Du côté négatif, ces nouvelles directives ne sortent pas du modèle médical qui considère la transsexualité comme un trouble de l’identité. Ce document ne sort pas non plus du modèle binaire des sexes et des genres. De ce point de vue, ce document n’a vraiment rien de révolutionnaire et les personnes transgenres et intersexuées n’y trouveront rien qui concernent leurs propres dynamiques de vie.
Du côté positif, ce document officialise la prise en charge des transitions précoces des adolescent-e-s et valide la prescriptions de bloqueurs d’hormones (à l’effet réversible) depuis l’âge de 12 ans. De telles dispositions, développées entre autres par le programme de Peggy Cohen Kettenis, ont fait leurs preuves. Elles permettent d’éviter que les jeunes trans vivent leur adolescence comme un traumatisme terrible. Elles donnent aussi à l’adolescent-e le temps nécessaire pour se déterminer (jusque vers 16 ans) avant de déclencher une puberté vers le sexe auquel l’adolescent-e s’identifie, puis une opération de réattribution de sexe (vers 18 ans).

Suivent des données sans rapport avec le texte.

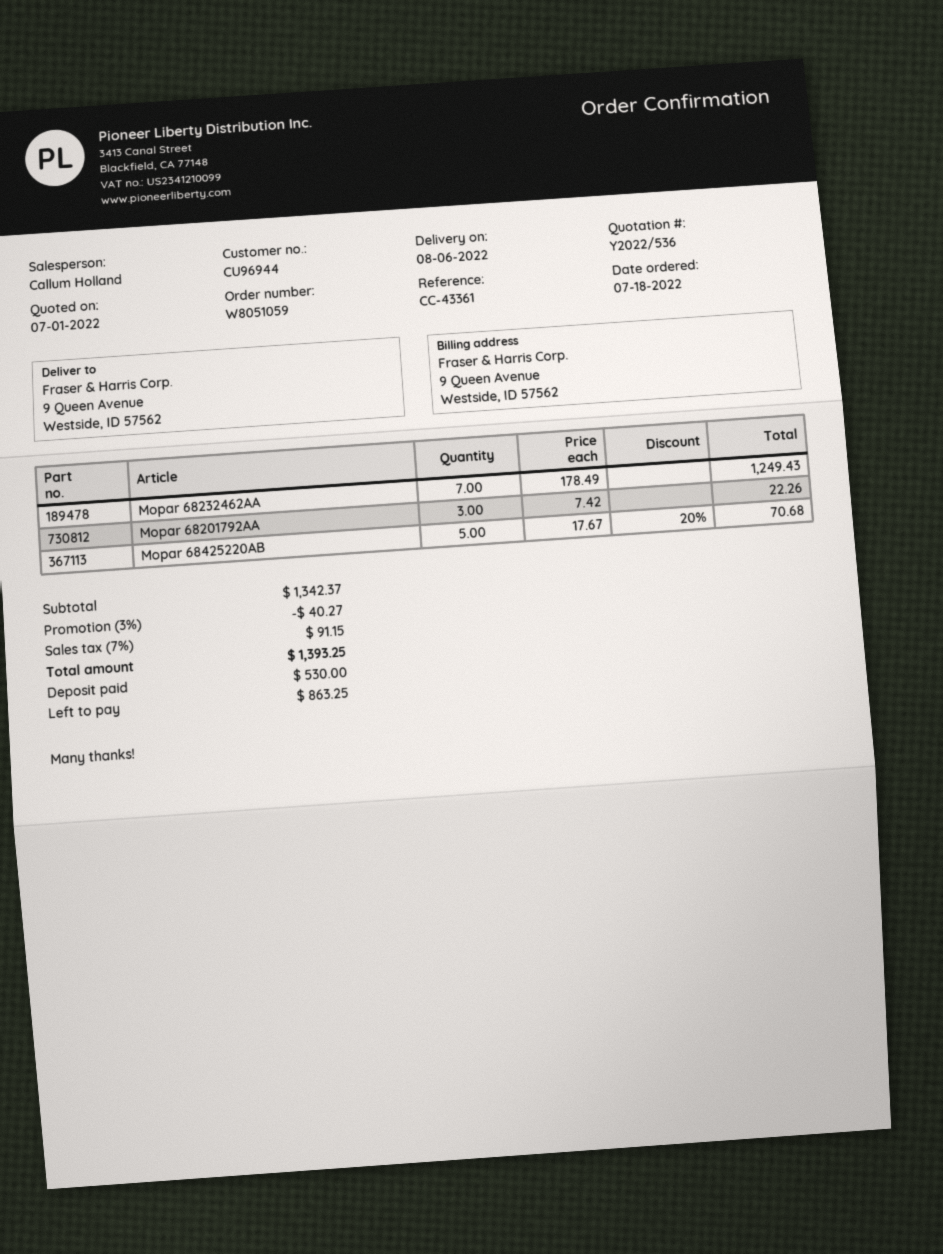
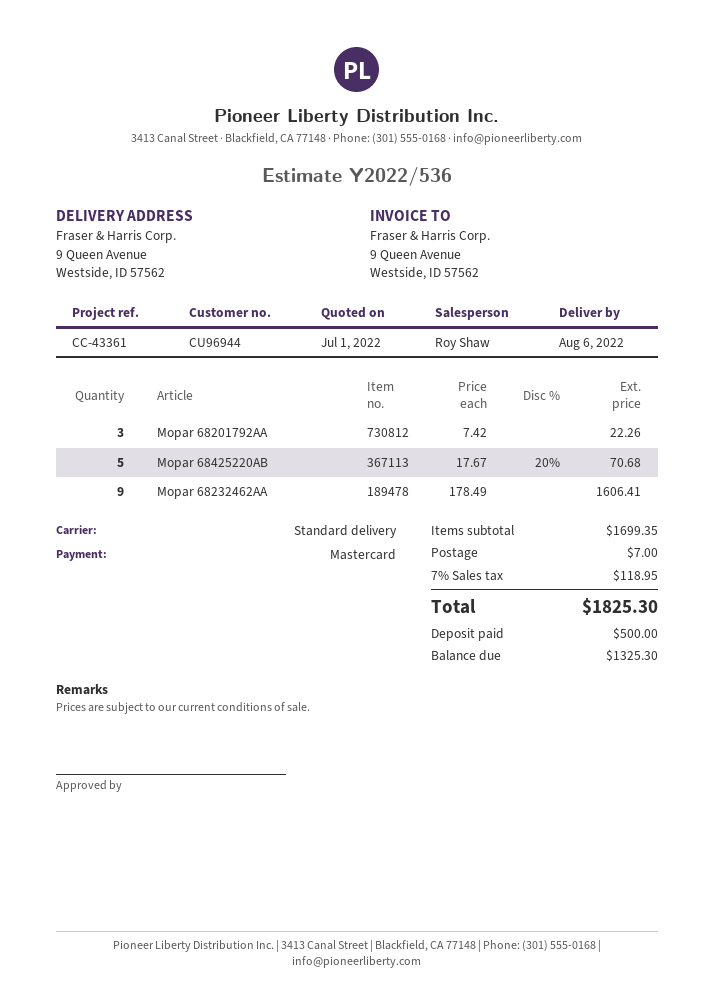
sales rep: Callum Holland -> Roy Shaw
Mopar 68232462AA: 7 x 178.49 = 1249.43 -> 9 x 178.49 = 1606.41
subtotal: 1342.37 -> 1699.35
discount: 3% = 40.27 -> none
shipping: none -> 7.00
tax: 7% = 91.15 -> 7% = 118.95
total: 1393.25 -> 1825.30
deposit: 530.00 -> 500.00
balance: 863.25 -> 1325.30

Dans le contexte de la grande lutte qui a lieu autour de la rédaction du DSM-V, nombre de personnes ont de quoi être très déçues du contenu de ce document. Il convient cependant de rappeler que les transitions précoces sont loin d’être possibles partout sur cette planète. En fait, il y a encore peu de temps, les parents qui souhaitaient un accompagnement respectueux de leur enfant avaient toutes les chances de perdre la garde de ces derniers ! Aujourd’hui encore, même dans nombre de pays occidentaux, la transition d’adolescents reste une exception. Gageons que ce document permettra au moins d’officialiser enfin une prise en charge plus respectueuse des adolescent-e-s à l’identité sexuelle atypique et qu’il permettra à un beaucoup plus grand nombre d’entre eux de réaliser une transition précoce, ce qui leur permettra de se socialiser dans le genre auquel il-elle-s s’identifient quasiment au même âge que les autres ados.